The Casino Bill and the Mashpee Wampanoags: Ready, set, GO!
After years of political bickering, wrestling, and wrangling, the time has finally come. Casinos are going to be legal in Massachusetts. Governor Deval Patrick could seal the deal as soon as today, signing legislation to authorize three resort casinos plus a slots parlor in the state (that noise you hear is John Winthrop screaming from the great beyond). Without a doubt, it’s going to change things around here.
But no group is going to be — or has already been — nearly as affected by all this as the Mashpee Wampanoag Indian tribe. Ever since the Mashpee received federal recognition in 2007 — and therefore the right to pursue a casino — the Cape Cod tribe has, well, it’s been through it. Its members have seen a leader exposed as a fraud, thief, and convicted rapist and sent to jail. They’ve had well laid casino plans derailed seemingly time and again. And perhaps worst of all, the tribe, which faces nearly 50 percent unemployment, has seen the economy crater around it. Things have not been good in Mashpee. But tribe leaders see hope in the casino. They view it, and all the money that would come with it, as a way to turn things around.
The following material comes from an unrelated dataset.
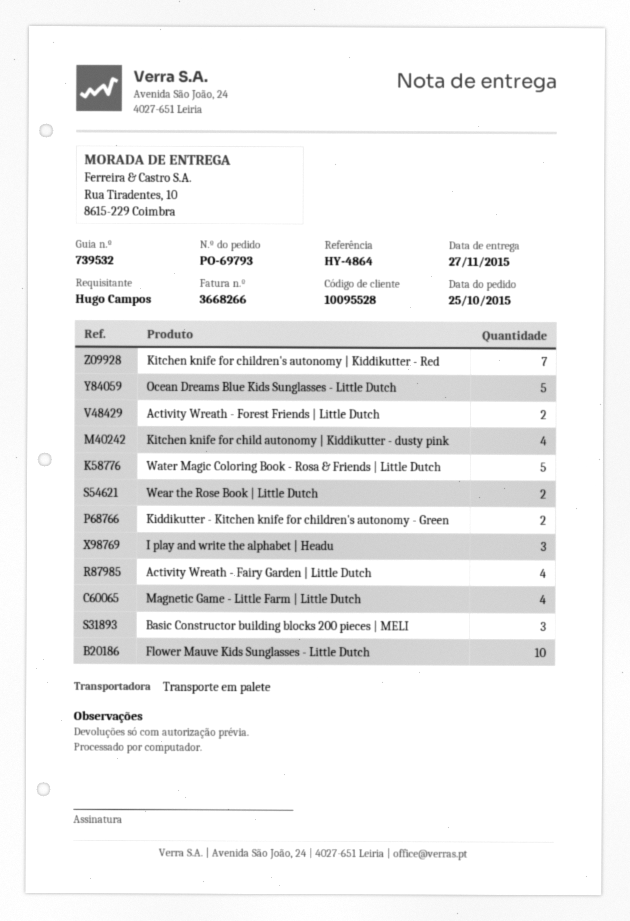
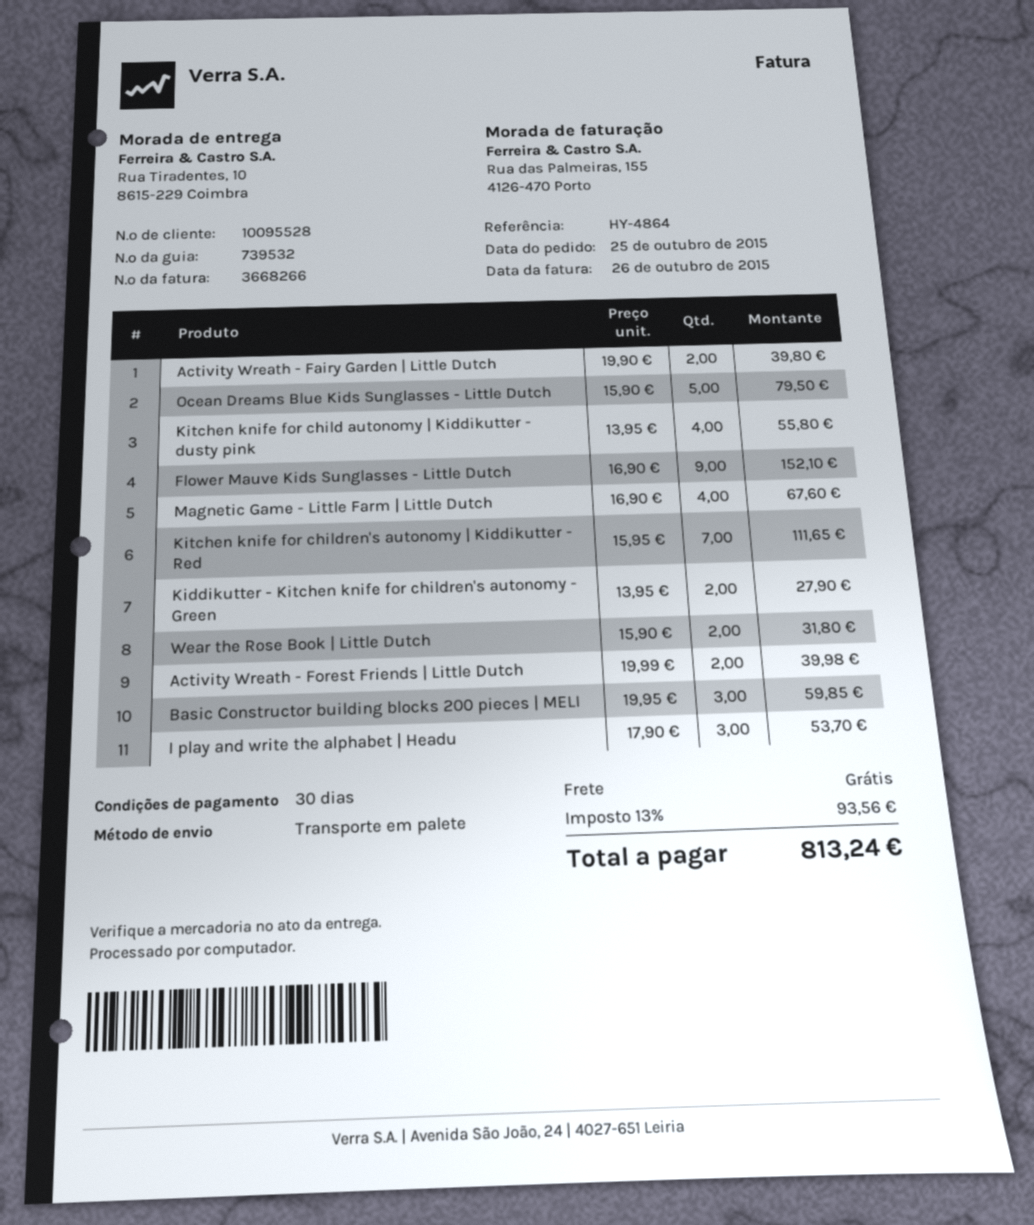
Water Magic Coloring Book - Rosa & Friends | Little Dutch: 5 -> none
Activity Wreath - Fairy Garden | Little Dutch: 4 -> 2
Flower Mauve Kids Sunglasses - Little Dutch: 10 -> 9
As I chronicle in this month’s magazine, with the stroke of his pen, Patrick will set the Mashpees in a race against the clock. According to the bill, they have until July 31, 2012 to meet a host of difficult requirements and, if they don’t, could lose out on their shot at a casino. Obviously, tribal chairman Cedric Cromwell has a load on his hands to just meet the bill’s deadline. But considering all of the dissent within his tribe, his most difficult task may be just holding the Mashpee Wampanoags together.